Bangladesh even failed to receive any expected assistance from India and China in five years regarding the Rohingya crisis. The question looms large as to whether they even wanted to cooperate in this regard
Even after taking all of this into cognizance, the demands being made by the US, as a 'guardian', have made everyone sit up and think. It has influence and control over the World Bank, IMF, the UN and various missions. The US and EU are a big market for Bangladesh's export goods. A large number of expatriates live in those countries too. Innumerable families survive on their earnings.
On the flip side, the Sri Lanka experience shows that India and China cannot always save their 'friends'. Nepal suffers from the same regrets. After its economic crisis, Pakistan too had to rush to IMF this year. It could not simply depend on Beijing, though the two countries call each other 'all-weather strategic partners'.
The nightmare that Bangladesh went through during the Covid outbreak is on this list too. Even after signing an agreement, vaccines weren't arriving as committed from its large neighbour. Yet almost without asking, the US has so far provided Bangladesh with around 60 million doses of the vaccine, a large chunk of the US' global vaccine grant during the pandemic. Another scar was created in India-Bangladesh relations when Bangladesh failed to receive Teesta water after an inordinate wait. Amid the regular visits by the leaders of both countries, it too an astonishing 12 years for the Joint Rivers Commission to hold a meeting. Meanwhile, two dams were even constructed in Sikkim.
Bangladesh even failed to receive any expected assistance from India and China in five years regarding the Rohingya crisis. The question looms large as to whether they even wanted to cooperate in this regard. If China and India even now give more importance to Myanmar, a country with a population of 60 million, than to Bangladesh, a country of 170 million people, why should there be any hope for the future? These two countries have done nothing to lessen the trade imbalance either. It is because of this mental distance that Bangladesh's meritorious young generation gives more priority to Europe and North America as a destination than Beijing or Delhi.

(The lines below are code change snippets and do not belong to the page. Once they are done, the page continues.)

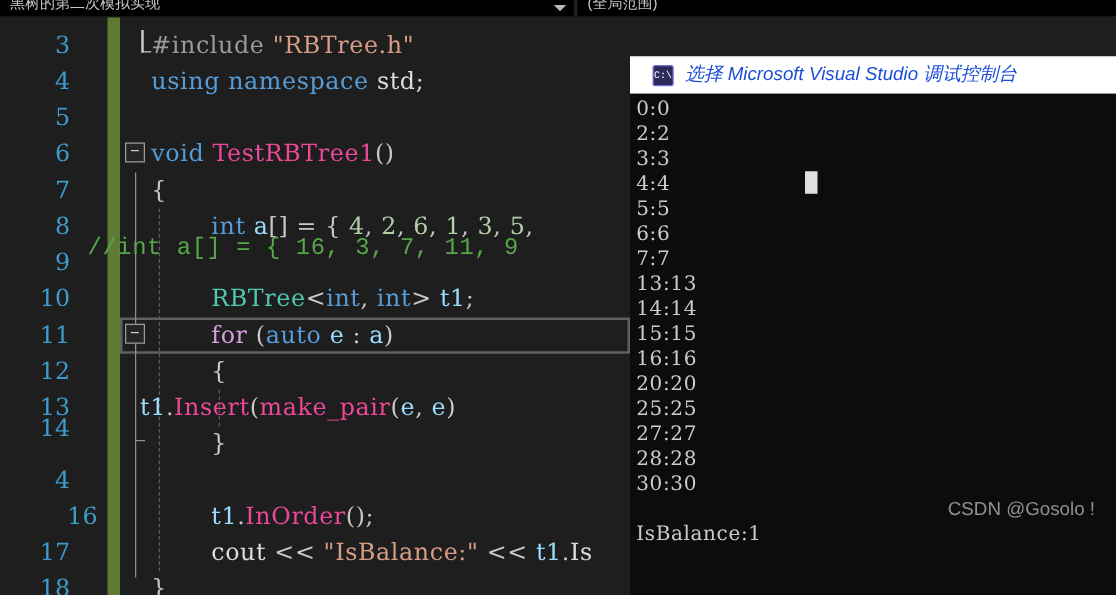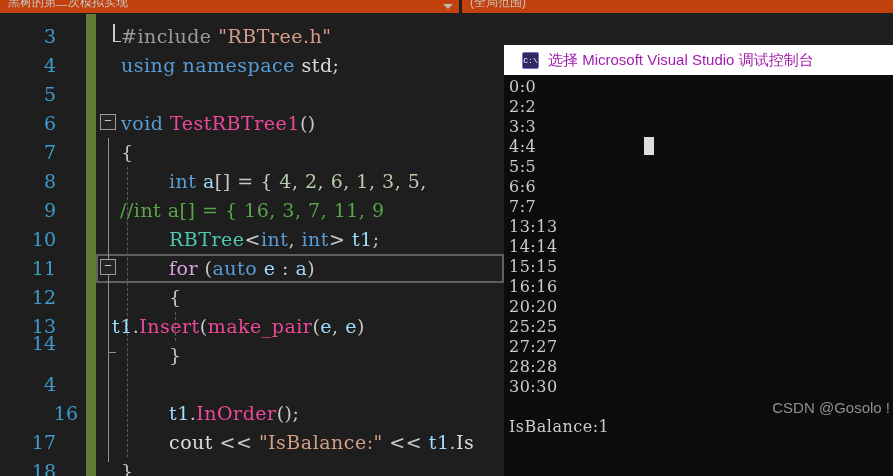"黑树的第二次模拟实现" .nav-bar { background: #c2410c -> #000000 }
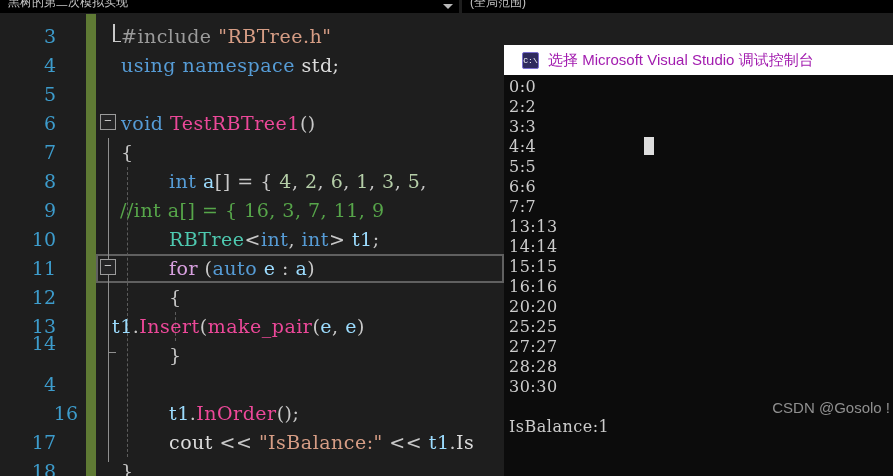"选择 Microsoft Visual Studio 调试控制台" .console-title { color: #a21caf -> #1d4ed8; font-style: none -> italic }
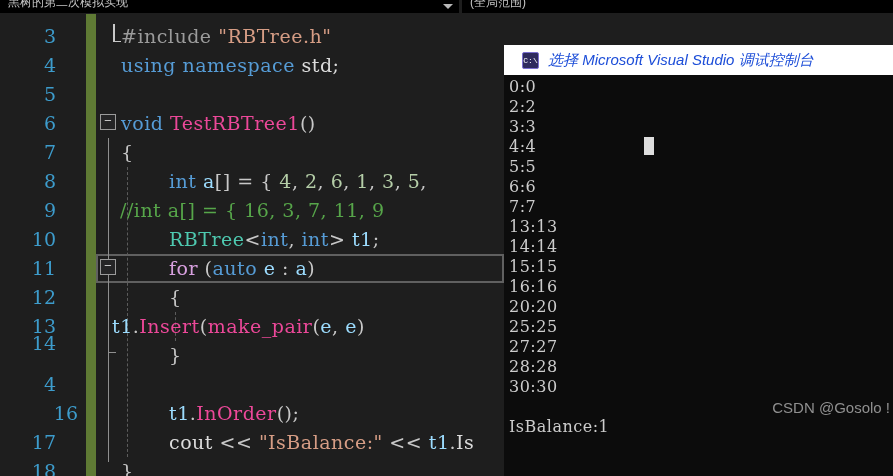"//int a[] = { 16," div.code-line { font-family: none -> Liberation Mono, monospace; padding-left: 120px -> 70px; top: 196px -> 184px }
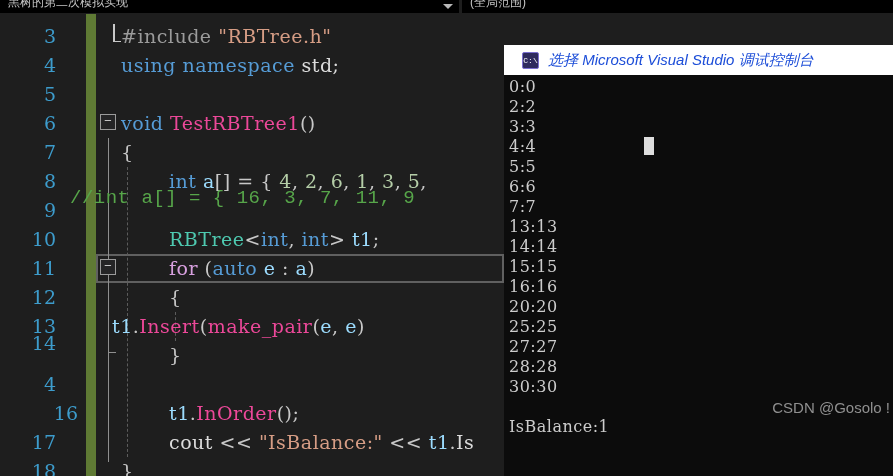"CSDN @Gosolo !" .watermark { right: 3px -> 17px }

That is why Bangladesh faces administrative anxiety when faced with sanctions of America or Europe. They have to arrange ample funds to lobby. It would perhaps not be so in the face of any sanctions from China or India.
How will the Bangladesh government and the people ignore this harsh truth? Perhaps Peter Haas is betting on these weak points.
It is also true that neutrality is not any effective strategy in the face of financial and economic distress. Bangladesh is not capable of what Switzerland is capable of. Times are changing fast. Even countries like Sweden and Finland are having to relinquish their neutrality in the face of new global realities.
But in which direction will Bangladesh turn? It is true that North Korea and Myanmar are leaning towards one side and are surviving. The people there, though, have lost democracy and much of their independence as citizens. Will Bangladeshis be agreeable to live in such an isolated and semi-independent manner? People are riding bicycles in search of politics once again. Is this an aspiration for a new Bangladesh?